§ What to produce
Find and copy every line in the records that includes the string "none".

§ Available data
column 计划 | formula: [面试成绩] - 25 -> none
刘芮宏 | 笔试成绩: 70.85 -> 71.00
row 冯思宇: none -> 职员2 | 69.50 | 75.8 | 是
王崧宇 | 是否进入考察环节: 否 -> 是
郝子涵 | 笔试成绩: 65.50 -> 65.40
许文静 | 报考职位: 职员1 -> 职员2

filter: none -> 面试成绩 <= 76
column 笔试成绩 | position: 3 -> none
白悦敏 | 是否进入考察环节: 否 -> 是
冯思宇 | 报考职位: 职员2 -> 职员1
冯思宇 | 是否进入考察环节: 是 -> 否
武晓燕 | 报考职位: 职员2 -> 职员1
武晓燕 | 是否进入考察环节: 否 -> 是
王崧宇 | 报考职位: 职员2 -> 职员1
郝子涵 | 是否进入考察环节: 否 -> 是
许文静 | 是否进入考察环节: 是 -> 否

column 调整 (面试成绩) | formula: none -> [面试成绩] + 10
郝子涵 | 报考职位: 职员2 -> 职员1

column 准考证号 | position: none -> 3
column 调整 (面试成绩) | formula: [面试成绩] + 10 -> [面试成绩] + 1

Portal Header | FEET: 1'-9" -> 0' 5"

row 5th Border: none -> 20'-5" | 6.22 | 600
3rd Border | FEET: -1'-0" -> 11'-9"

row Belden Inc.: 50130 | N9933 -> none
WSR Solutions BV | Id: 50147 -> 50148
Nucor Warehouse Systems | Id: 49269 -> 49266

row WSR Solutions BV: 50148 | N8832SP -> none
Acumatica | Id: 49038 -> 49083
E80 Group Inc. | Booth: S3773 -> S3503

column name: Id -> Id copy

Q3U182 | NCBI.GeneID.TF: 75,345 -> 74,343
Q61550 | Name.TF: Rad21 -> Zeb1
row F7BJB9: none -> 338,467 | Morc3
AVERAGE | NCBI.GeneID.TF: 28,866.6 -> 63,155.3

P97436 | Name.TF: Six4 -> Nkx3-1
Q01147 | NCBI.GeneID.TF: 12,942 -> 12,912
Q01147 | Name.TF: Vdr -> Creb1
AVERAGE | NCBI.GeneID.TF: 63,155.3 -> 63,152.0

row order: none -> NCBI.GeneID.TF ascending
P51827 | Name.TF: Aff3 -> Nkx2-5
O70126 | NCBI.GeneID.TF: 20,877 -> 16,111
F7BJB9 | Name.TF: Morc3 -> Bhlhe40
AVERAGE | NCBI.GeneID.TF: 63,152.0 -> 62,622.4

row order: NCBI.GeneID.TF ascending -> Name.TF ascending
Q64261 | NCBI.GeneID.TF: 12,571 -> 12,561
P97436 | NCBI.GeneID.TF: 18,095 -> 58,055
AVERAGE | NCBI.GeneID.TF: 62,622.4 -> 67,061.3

§ Solution to this exercise
column 计划 | formula: [面试成绩] - 25 -> none
row 冯思宇: none -> 职员2 | 69.50 | 75.8 | 是
filter: none -> 面试成绩 <= 76
column 笔试成绩 | position: 3 -> none
column 调整 (面试成绩) | formula: none -> [面试成绩] + 10
column 准考证号 | position: none -> 3
row 5th Border: none -> 20'-5" | 6.22 | 600
row Belden Inc.: 50130 | N9933 -> none
row WSR Solutions BV: 50148 | N8832SP -> none
row F7BJB9: none -> 338,467 | Morc3
row order: none -> NCBI.GeneID.TF ascending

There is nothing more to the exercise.